Peat Moss is available in large bales, and may be added to soil to lighten it’s texture. It creates air around the roots of plants and absorbs and holds water. It does not add many nutrients to the soil, but lowers the pH (addes acidity). I had noticed that Peat Moss was highly unpopular in UK gardening, but receives less bad press in Canada and was curious as to why.

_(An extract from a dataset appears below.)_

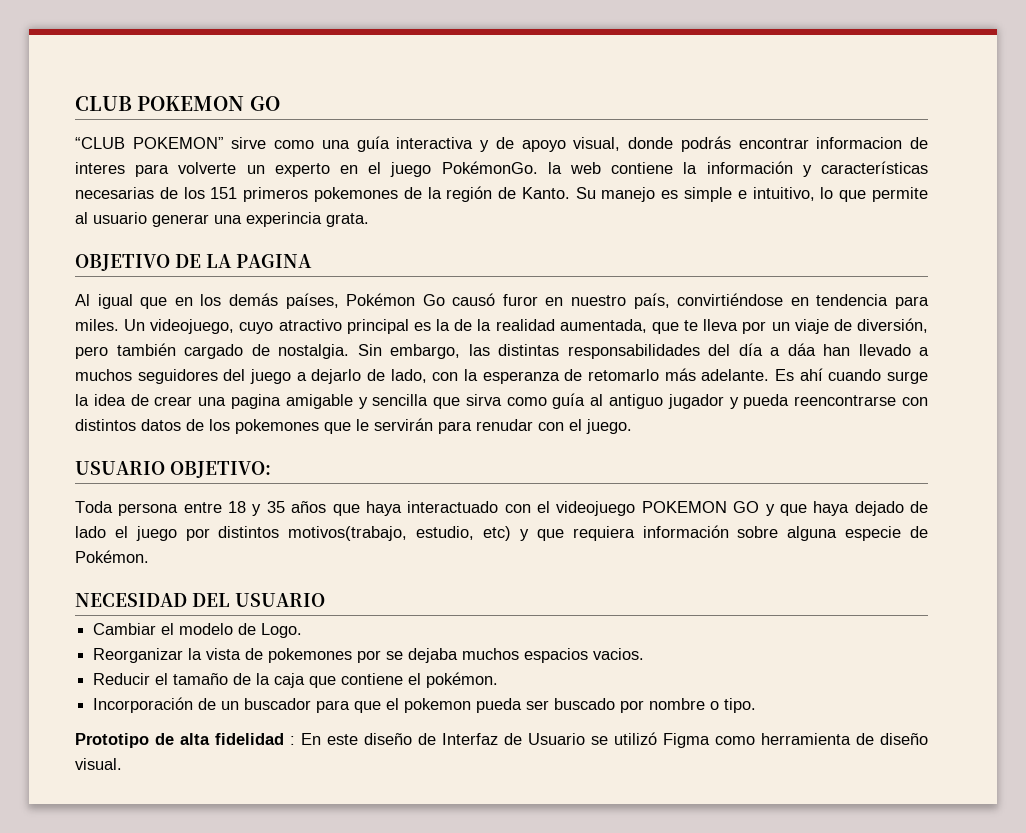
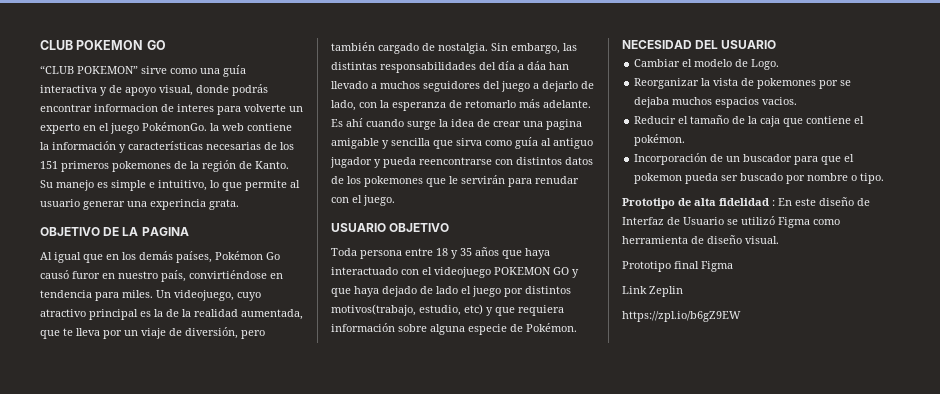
- USUARIO OBJETIVO:
+ USUARIO OBJETIVO
+ Prototipo final Figma
+ Link Zeplin
+ https://zpl.io/b6gZ9EW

Peat Moss is essentially dead sphagnum moss which is decomposing. Peat moss dies and forms deep bogs. As moss dies it forms very deep boggy areas full of the material, which is harvested and packaged into bags or large bails. Peat bogs develop over thousands of years and cover approximatedly 3% of the earth’s surface, with Finland leading the way, followed by Canada, Ireland and Sweden.

Photo by Lukas on

Peat bogs are wetlands or ecosystems which naturally purify water. They contain unique wildlife, and native plants which may be threatened by harvesting of peat. The acidic ecosystem results in a very slow decay and unique species. They filter and estimated 10%of the world’s freshwater, and are important in flood prevention. When peat bogs are harvested, trenches are created to drain the water. This can effect local waterways and drainage patterns.

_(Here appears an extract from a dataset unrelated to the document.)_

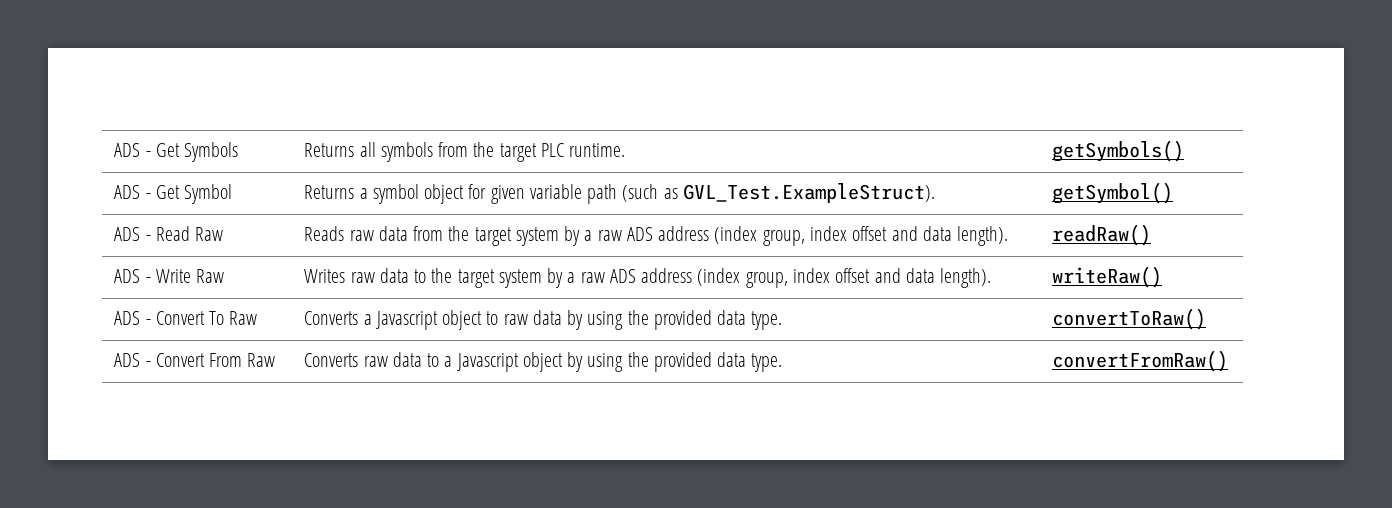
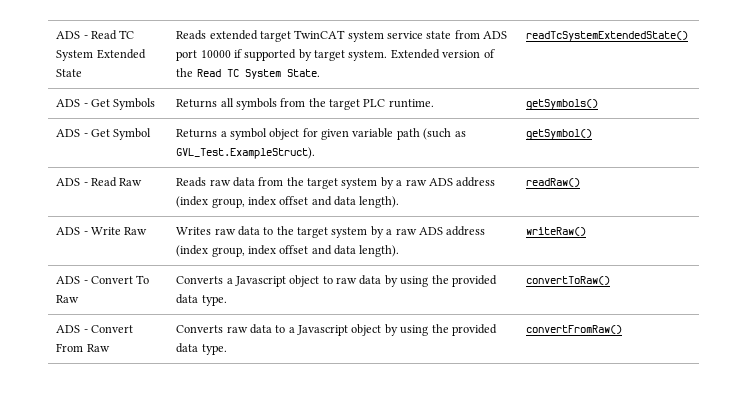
+ ADS - Read TC System Extended State | Reads extended target TwinCAT system service state from ADS port 10000 if supported by target system. Extended version of the Read TC System State. | readTcSystemExtendedState()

It is theorized that peat bogs help prevent climate change by cooling the earth. Vast bogs of living sphagnum moss absorbs carbon dioxide. It is believed that the carbon dioxide is then contained in the peat (decaying sphagnum moss). In theory, if the peat is harvested it could release carbon dioxide back into the atmosphere.

In the U.K. it is estimated that heavy industrial pollution is stored in the peat bogs, and that if they are harvested and the bogs are dried out, this carbon will be released into the atmosphere. The government is tasked with preserving the country’s peat bogs. In Canada, bogs are required to be returned to functioning wetlands after the peat has been harvested. Canadian peat producers log the wildlife and plant material before the harvest, harvest only part of the bog, leave a layer of peat in hte bog and restore the water table after production.

Potting Soil

Potting is another mixture of soil – and can generally be top soil with peat moss, but might also contain perlite and or vermiculite. These minerals and peat moss, lighten the texture of the soil, making it easy to work with in pots.


Perlite is a volcanic glass with  a relatively high water content which expands when heated.


Vermiculite is produced by the weathering or water and heat treatment of the minerals biotite and phlogopite (mica). It is light like perlite and also expands when heated. Pure vermiculite does not contain asbestos, but it had been associated with asbestos contamination until the early 1990s. Vermiculite mines are now regularly tested for asbestos and are supposed to sell products free of asbestos.

The dirty truth is that we can only guess what’s in our soil based upon how it looks and what’s on the label. You can’t beat well drained dark soil with lots of compost though!